Win32-Alureon-OF [Rtk] caught, but can't boot

[GaryGo]

On 2011-01-05, I was at trustworthy web site, but one with lots of ads. Avast reported Win32-Alureon-OF [Rtk], but claimed that it stopped the virus from doing damage. But, Avast recommended that I allow it to reboot my PC and run a boot time scan. I clicked yes, and started to reboot. But, the system was not able to boot past the point where it selects the boot drive. The PC tried to boot off the hard drive, and then hung, so the virus scan never started.

At some level, Avast failed. Either Avast did not successfully protect my PC (even though it said it did), or Avast corrupted my boot sector. Maybe an ad inserted a virus.

In any case, I booted off my XP CD, started repair mode, and at the prompt, I ran fixmbr and fixboot. I will be verbose to help future victims.

Fixmbr and fixboot do not affect partitioning (if you have two hard drives), and do not affect any data on the hard drive(s). When your PC can't boot into Windows, there is not much to lose. If your hard drive is physically damaged, these will not work. In that case, try chkdsk. If these commands all fail, you'll need to reformat your hard drive and reinstall your operating system, if your drive works at all.

FIXMBR grabs the original master boot record code from the drive's EEPROM chip and restores it, effectively wiping out anything that might be in there, be it LILO, GRUB, a Windows bootloader, and any possible traces of a virus, etc. When that command is finished, the MBR is as good as it was the moment the drive passed QA testing at the factory.

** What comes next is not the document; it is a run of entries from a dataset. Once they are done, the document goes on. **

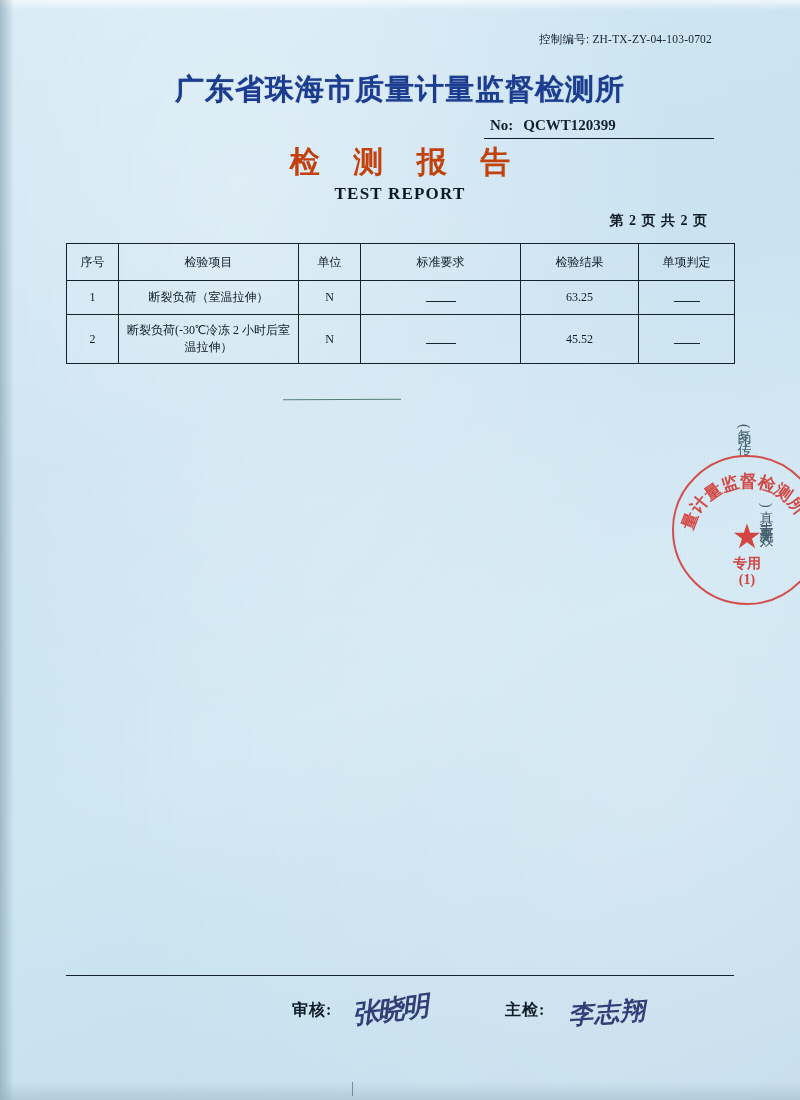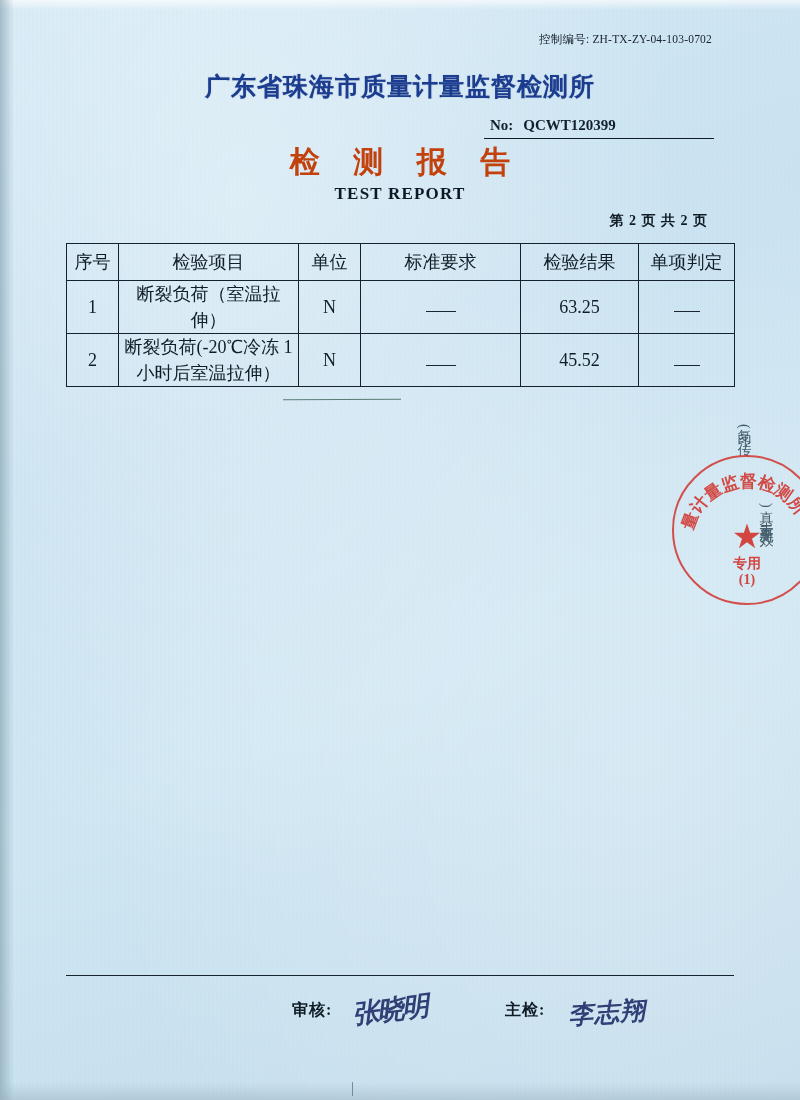"广东省珠海市质量计量监督检测所" .org-cn { font-size: 25px -> 29px }
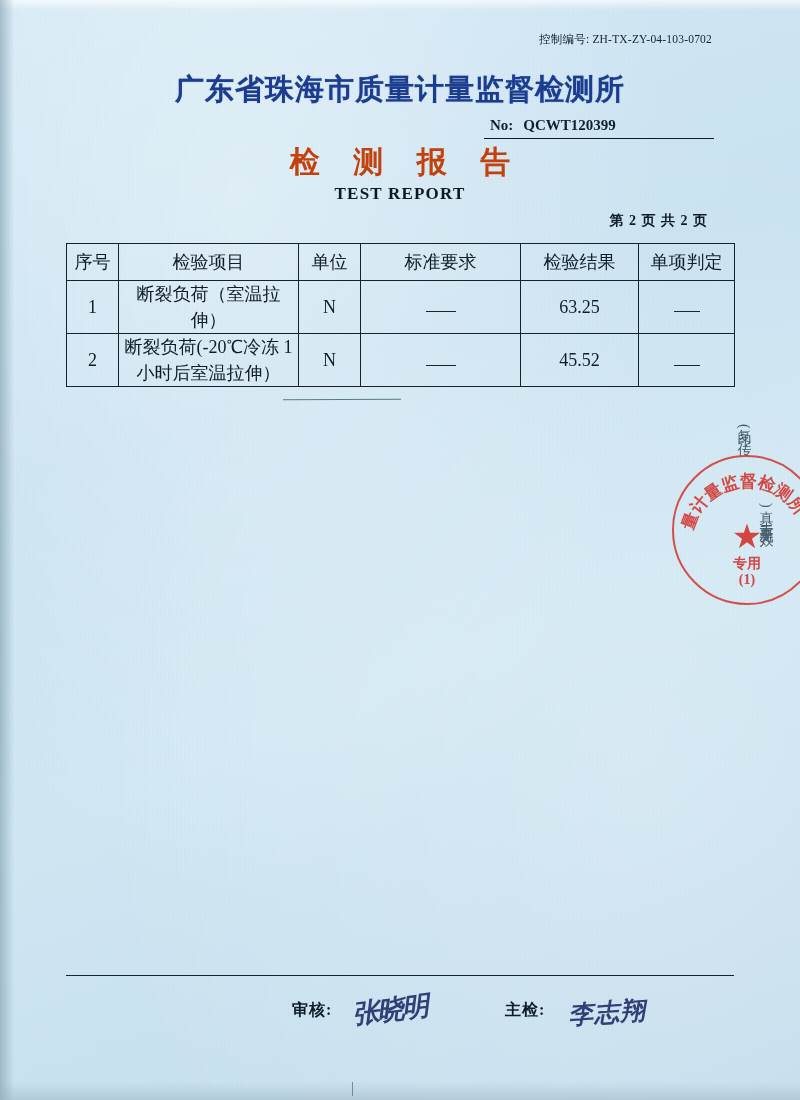"序号" table.result-table td, table.result-table th { font-size: 18px -> 12px }
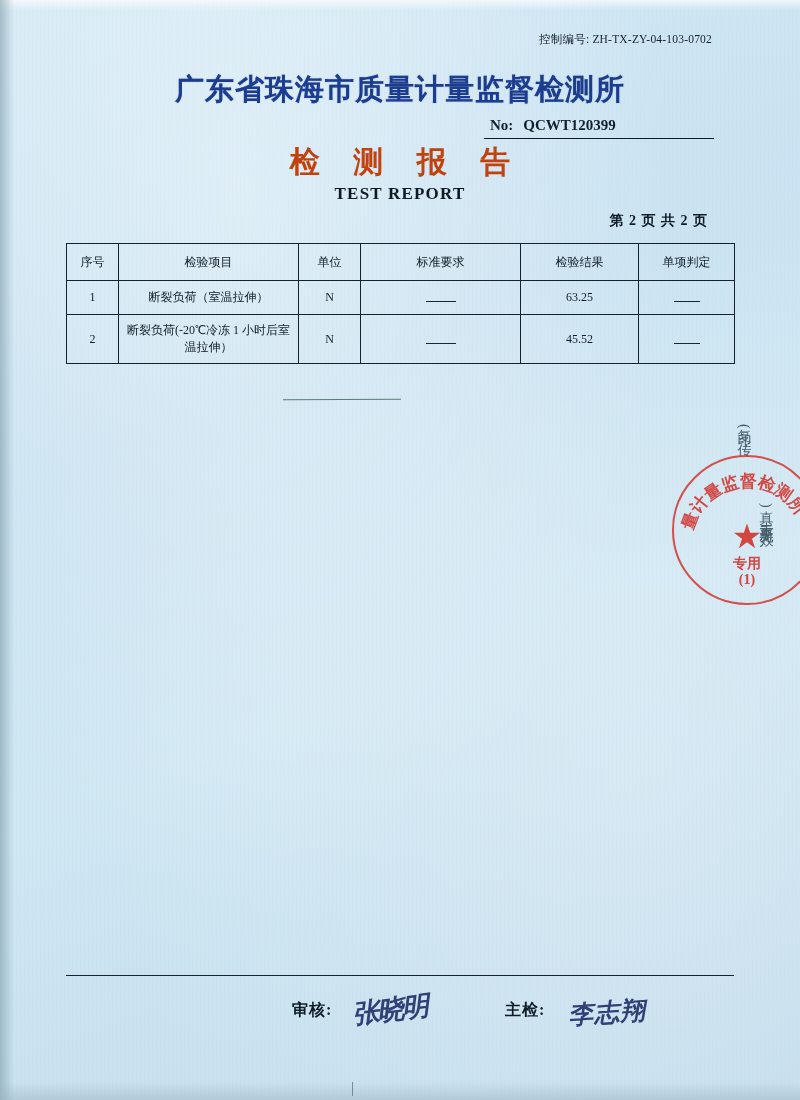"断裂负荷(-20℃冷冻 1 小时后室温拉伸）" td.item-cell { text: -20℃冷冻 1 -> -30℃冷冻 2 }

FIXBOOT restores the native ability for Windows to boot with the NTLDR file and bootloader, simply put.  Run FIXMBR first, then FIXBOOT right after that, then type exit and press Enter to reboot.

CHKDSK attempts to find and repair physical disk errors. You might lose a file or two, depending on the extent of the damage. If the bootup simply hangs, not even a blue screen, try fixmbr and ßfixboot first, although it is safe to run chkdsk occasionally.

I popped out the XP CD and rebooted. My PC proceeded to boot, Avast ran the boot time scan (took a couple hours, no viruses detected), and Windows then started. I have not seen any trouble since then. I am now up and running. Avast probably saved me from "something", but not from MBR corruption that had to be repaired manually.

[CharleyO]

***

I am glad that you got it all sorted out and back running again.  

One thing I want to mention. There are no trustworthy web sites.
All of them can be hacked in some way or another.
You should be aware of that after your recent experience.


***

[essexboy]

That is the TDL4 MBR bootkit, I wonder if Avast tried to repair the MBR but failed for some reason.  I would be intrigued to know if Avast is now taking that approach, as an MBR fix is fairly easy as you found out (the hard way)   

[Left123]

MBR fix is fairly easy)  

What if  the corruption in the MBR affects the partition table?Running
fixmbr might would not  resolve the problem.